── SUPPLIED MATERIAL
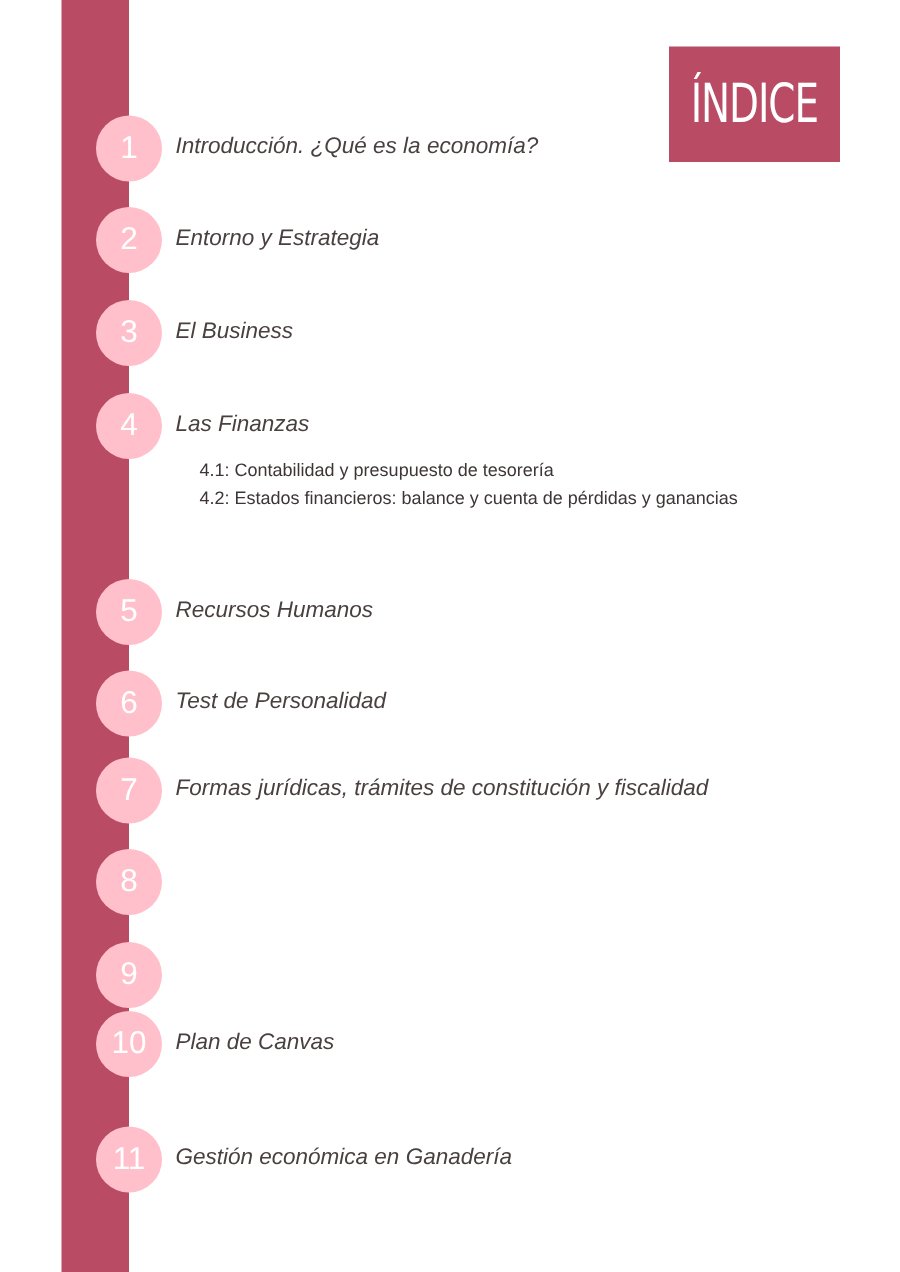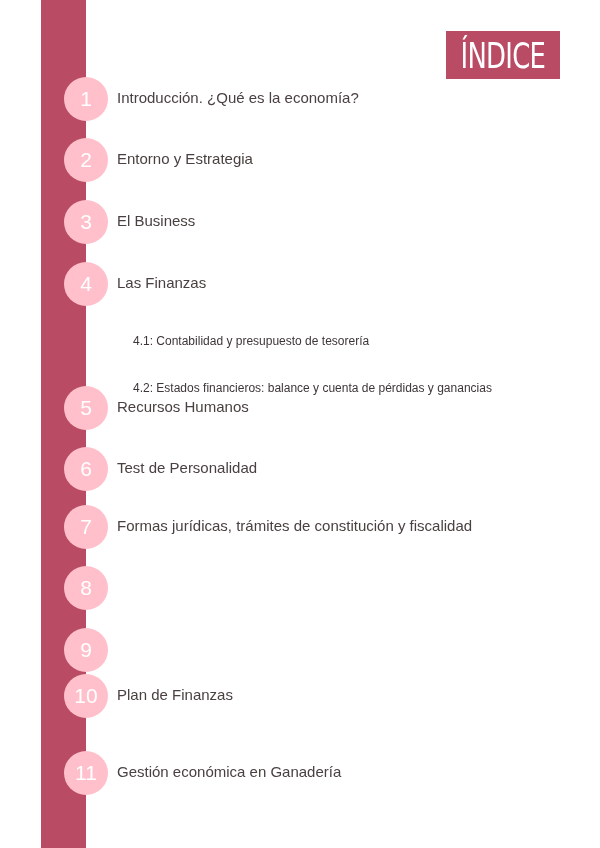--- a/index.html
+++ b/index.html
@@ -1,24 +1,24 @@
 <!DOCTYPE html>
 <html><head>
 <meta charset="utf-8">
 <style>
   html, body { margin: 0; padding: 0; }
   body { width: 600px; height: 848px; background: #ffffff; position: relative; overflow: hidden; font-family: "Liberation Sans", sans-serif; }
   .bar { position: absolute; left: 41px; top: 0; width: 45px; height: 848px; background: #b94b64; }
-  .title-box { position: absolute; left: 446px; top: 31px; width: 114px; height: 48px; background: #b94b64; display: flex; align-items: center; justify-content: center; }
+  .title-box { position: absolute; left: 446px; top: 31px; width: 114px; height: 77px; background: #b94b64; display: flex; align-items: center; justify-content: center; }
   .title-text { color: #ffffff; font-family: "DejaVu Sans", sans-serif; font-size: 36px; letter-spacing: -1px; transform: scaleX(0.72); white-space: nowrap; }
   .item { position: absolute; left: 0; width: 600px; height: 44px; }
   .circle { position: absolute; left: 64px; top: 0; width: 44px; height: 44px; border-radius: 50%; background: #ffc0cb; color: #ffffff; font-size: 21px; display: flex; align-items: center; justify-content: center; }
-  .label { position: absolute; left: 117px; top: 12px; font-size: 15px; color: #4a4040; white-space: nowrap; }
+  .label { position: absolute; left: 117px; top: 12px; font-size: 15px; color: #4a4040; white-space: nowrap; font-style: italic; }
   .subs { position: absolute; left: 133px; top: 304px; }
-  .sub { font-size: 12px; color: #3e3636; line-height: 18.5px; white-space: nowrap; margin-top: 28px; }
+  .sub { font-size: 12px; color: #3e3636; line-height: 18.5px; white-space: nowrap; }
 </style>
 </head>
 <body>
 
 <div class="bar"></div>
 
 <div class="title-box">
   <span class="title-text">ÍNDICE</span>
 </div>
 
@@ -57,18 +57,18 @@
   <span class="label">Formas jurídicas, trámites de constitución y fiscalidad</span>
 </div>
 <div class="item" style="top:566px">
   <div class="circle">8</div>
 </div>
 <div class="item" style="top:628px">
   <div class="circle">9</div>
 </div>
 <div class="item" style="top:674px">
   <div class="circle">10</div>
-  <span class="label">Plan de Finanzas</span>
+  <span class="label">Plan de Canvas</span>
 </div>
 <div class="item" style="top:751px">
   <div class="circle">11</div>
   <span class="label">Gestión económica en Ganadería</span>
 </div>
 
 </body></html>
────
DIRECTIONS: Exactly as written, copy out the listing, but without any pictures.

EXERCISE SOLUTION:
--- a/index.html
+++ b/index.html
@@ -1,24 +1,24 @@
 <!DOCTYPE html>
 <html><head>
 <meta charset="utf-8">
 <style>
   html, body { margin: 0; padding: 0; }
   body { width: 600px; height: 848px; background: #ffffff; position: relative; overflow: hidden; font-family: "Liberation Sans", sans-serif; }
   .bar { position: absolute; left: 41px; top: 0; width: 45px; height: 848px; background: #b94b64; }
-  .title-box { position: absolute; left: 446px; top: 31px; width: 114px; height: 48px; background: #b94b64; display: flex; align-items: center; justify-content: center; }
+  .title-box { position: absolute; left: 446px; top: 31px; width: 114px; height: 77px; background: #b94b64; display: flex; align-items: center; justify-content: center; }
   .title-text { color: #ffffff; font-family: "DejaVu Sans", sans-serif; font-size: 36px; letter-spacing: -1px; transform: scaleX(0.72); white-space: nowrap; }
   .item { position: absolute; left: 0; width: 600px; height: 44px; }
   .circle { position: absolute; left: 64px; top: 0; width: 44px; height: 44px; border-radius: 50%; background: #ffc0cb; color: #ffffff; font-size: 21px; display: flex; align-items: center; justify-content: center; }
-  .label { position: absolute; left: 117px; top: 12px; font-size: 15px; color: #4a4040; white-space: nowrap; }
+  .label { position: absolute; left: 117px; top: 12px; font-size: 15px; color: #4a4040; white-space: nowrap; font-style: italic; }
   .subs { position: absolute; left: 133px; top: 304px; }
-  .sub { font-size: 12px; color: #3e3636; line-height: 18.5px; white-space: nowrap; margin-top: 28px; }
+  .sub { font-size: 12px; color: #3e3636; line-height: 18.5px; white-space: nowrap; }
 </style>
 </head>
 <body>
 
 <div class="bar"></div>
 
 <div class="title-box">
   <span class="title-text">ÍNDICE</span>
 </div>
 
@@ -57,18 +57,18 @@
   <span class="label">Formas jurídicas, trámites de constitución y fiscalidad</span>
 </div>
 <div class="item" style="top:566px">
   <div class="circle">8</div>
 </div>
 <div class="item" style="top:628px">
   <div class="circle">9</div>
 </div>
 <div class="item" style="top:674px">
   <div class="circle">10</div>
-  <span class="label">Plan de Finanzas</span>
+  <span class="label">Plan de Canvas</span>
 </div>
 <div class="item" style="top:751px">
   <div class="circle">11</div>
   <span class="label">Gestión económica en Ganadería</span>
 </div>
 
 </body></html>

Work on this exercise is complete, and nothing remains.